Each line from the one with "tax: 9% = 332.76 -> 9% = 343.93" through the end of the records below should be transcribed exactly, and each picture should be skipped.

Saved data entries
########

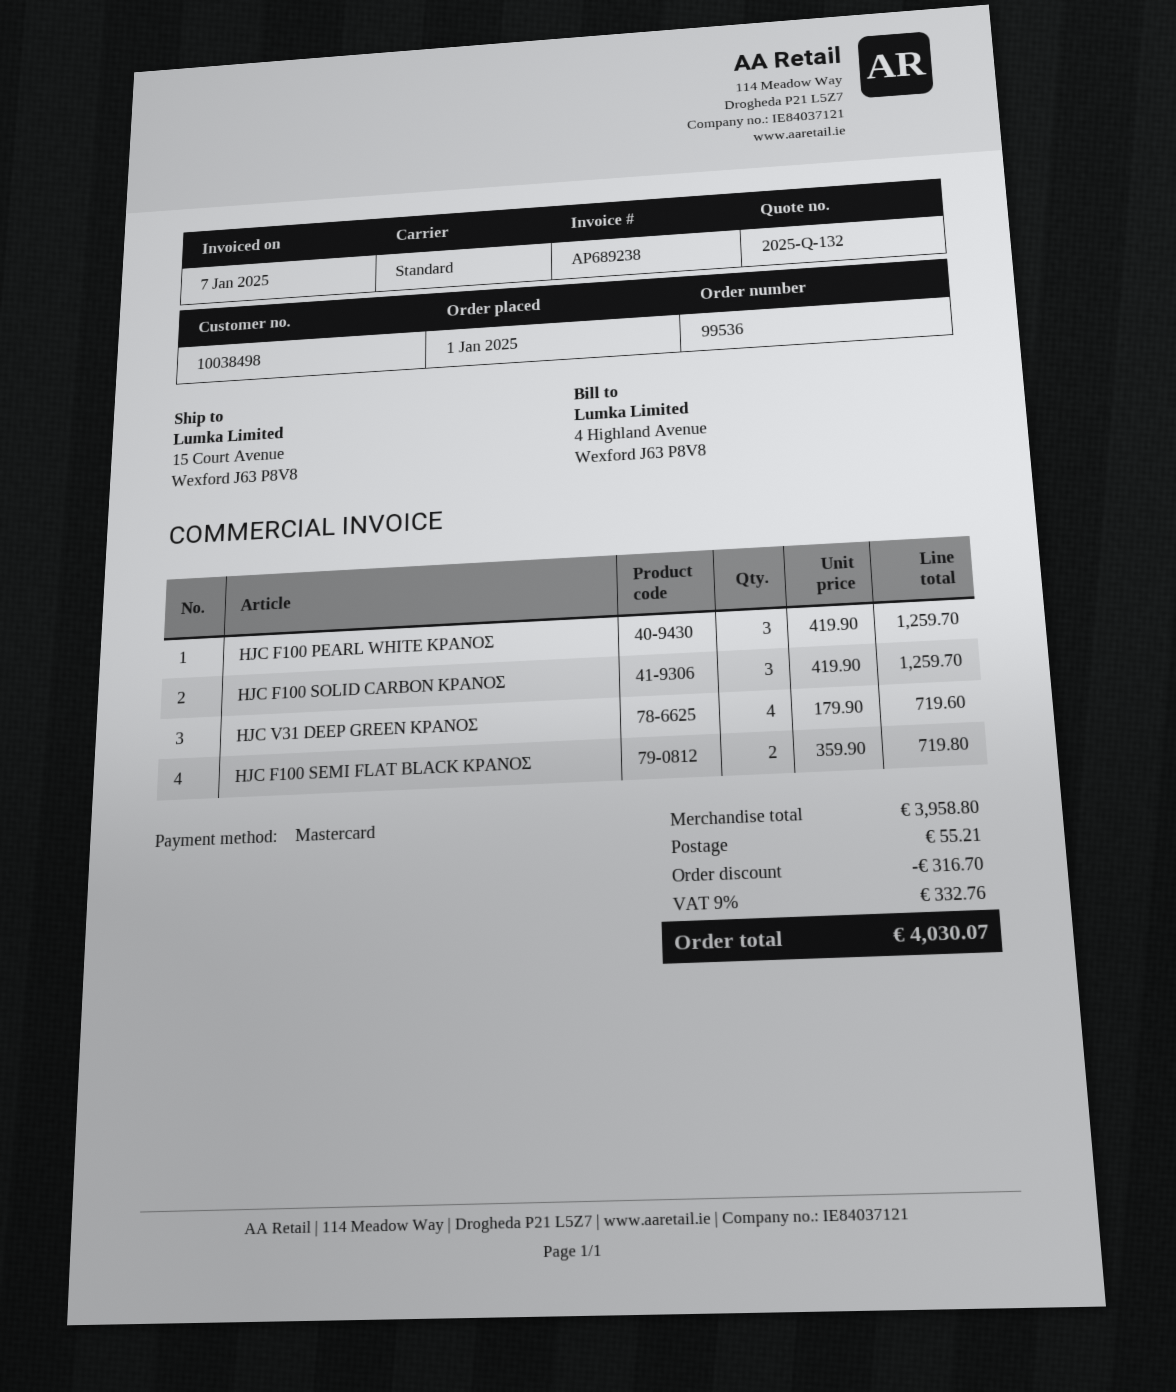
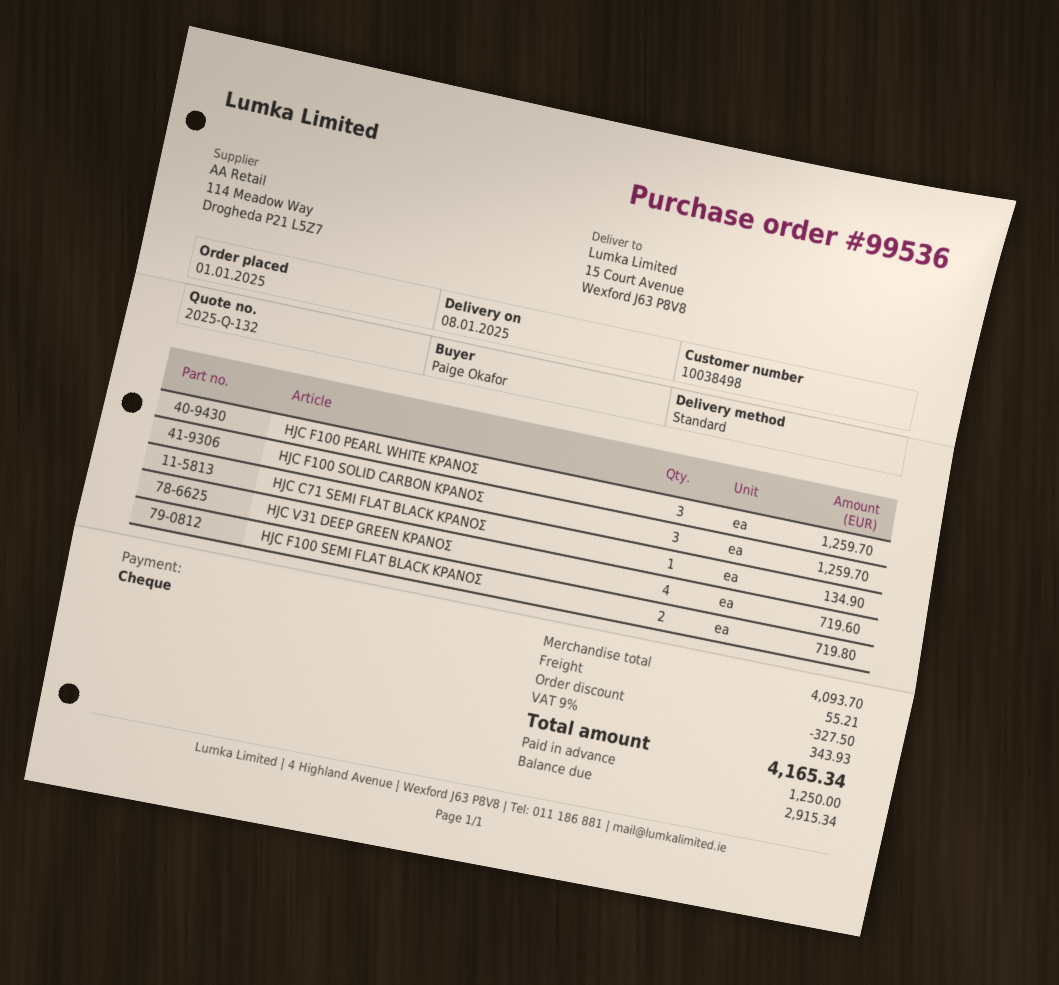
payment method: Mastercard -> cheque
HJC C71 SEMI FLAT BLACK ΚΡΑΝΟΣ: none -> 1 for 134.90
subtotal: 3958.80 -> 4093.70
discount: 316.70 -> 327.50
tax: 9% = 332.76 -> 9% = 343.93
total: 4030.07 -> 4165.34

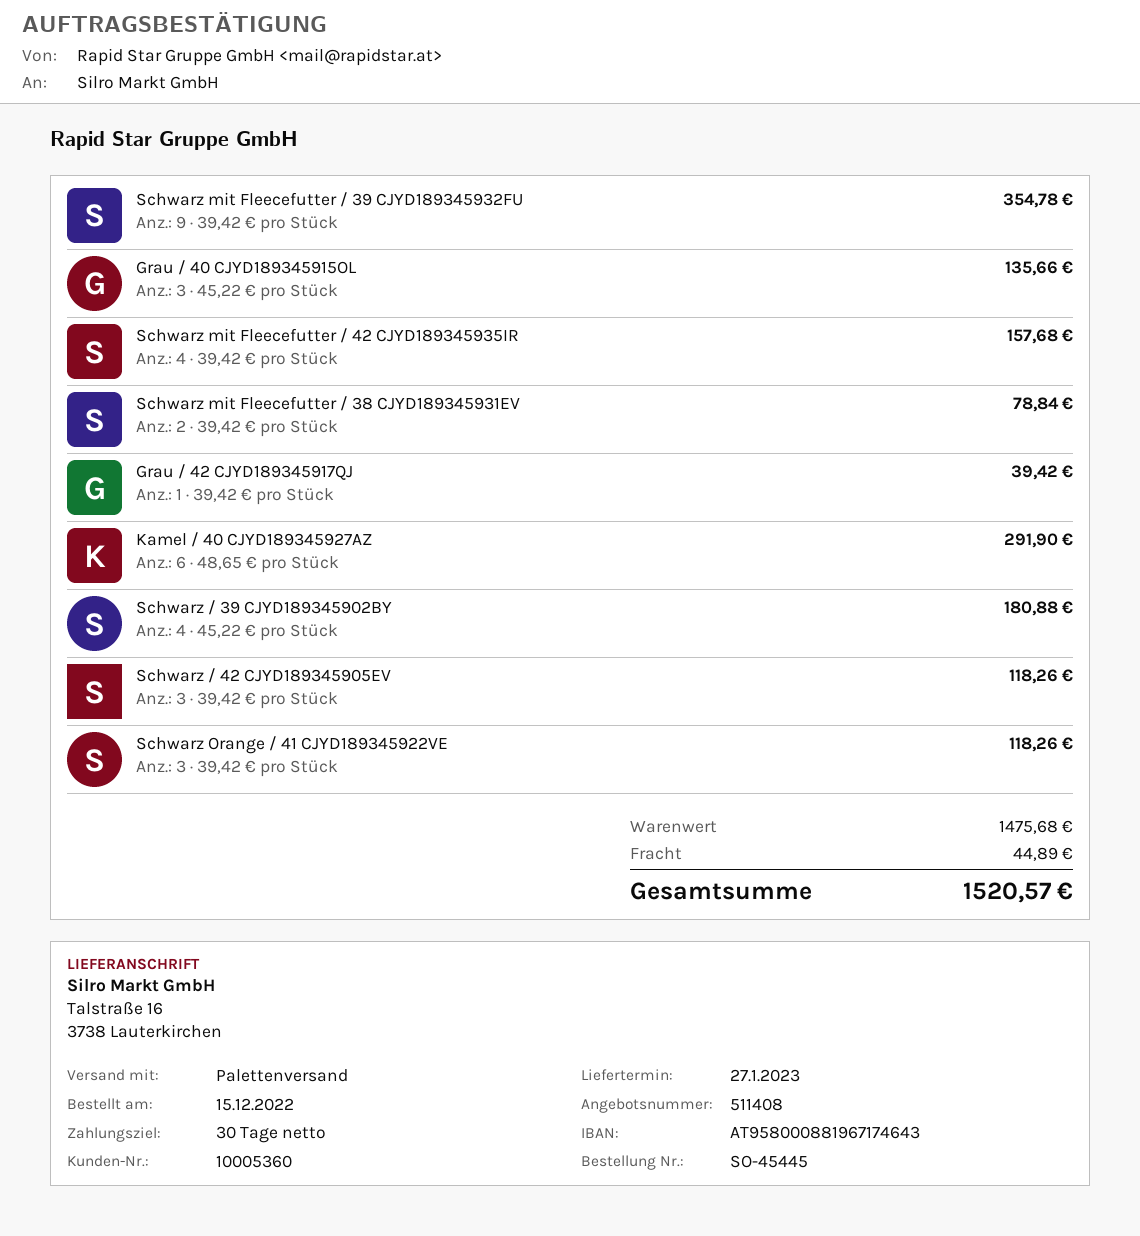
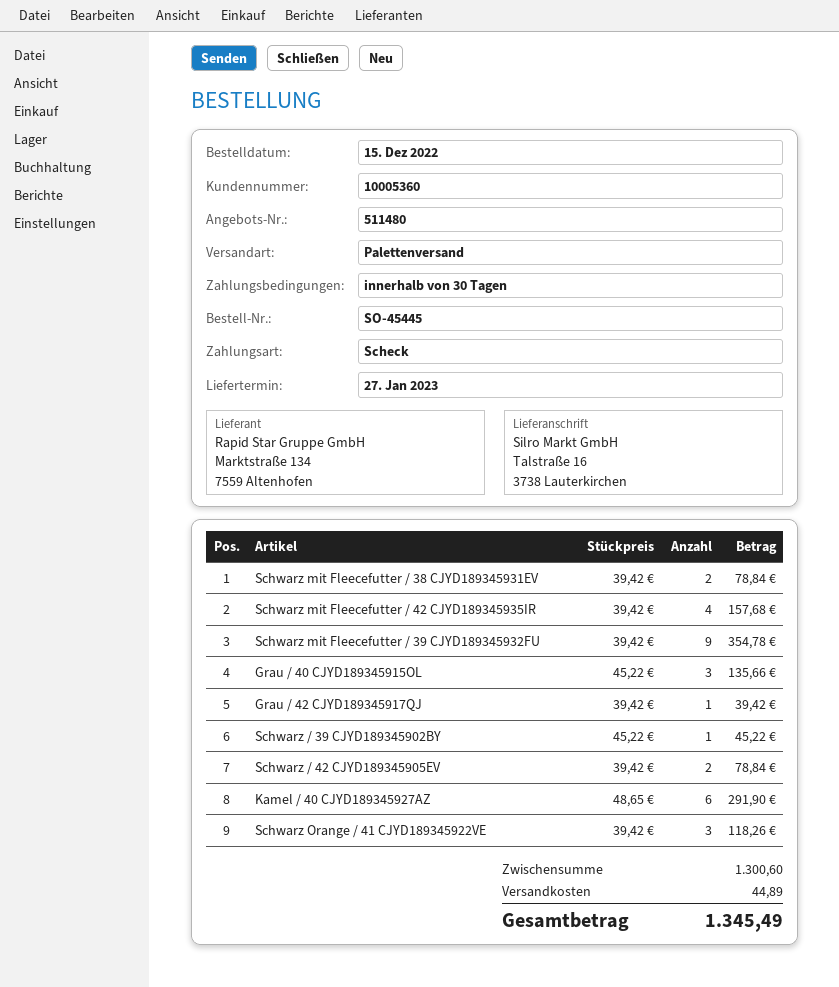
quote number: 511408 -> 511480
Schwarz / 39 CJYD189345902BY: 4 x 45.22 = 180.88 -> 1 x 45.22 = 45.22
Schwarz / 42 CJYD189345905EV: 3 x 39.42 = 118.26 -> 2 x 39.42 = 78.84
subtotal: 1475.68 -> 1300.60
total: 1520.57 -> 1345.49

########

◆ Response below:
tax: 9% = 332.76 -> 9% = 343.93
total: 4030.07 -> 4165.34

quote number: 511408 -> 511480
Schwarz / 39 CJYD189345902BY: 4 x 45.22 = 180.88 -> 1 x 45.22 = 45.22
Schwarz / 42 CJYD189345905EV: 3 x 39.42 = 118.26 -> 2 x 39.42 = 78.84
subtotal: 1475.68 -> 1300.60
total: 1520.57 -> 1345.49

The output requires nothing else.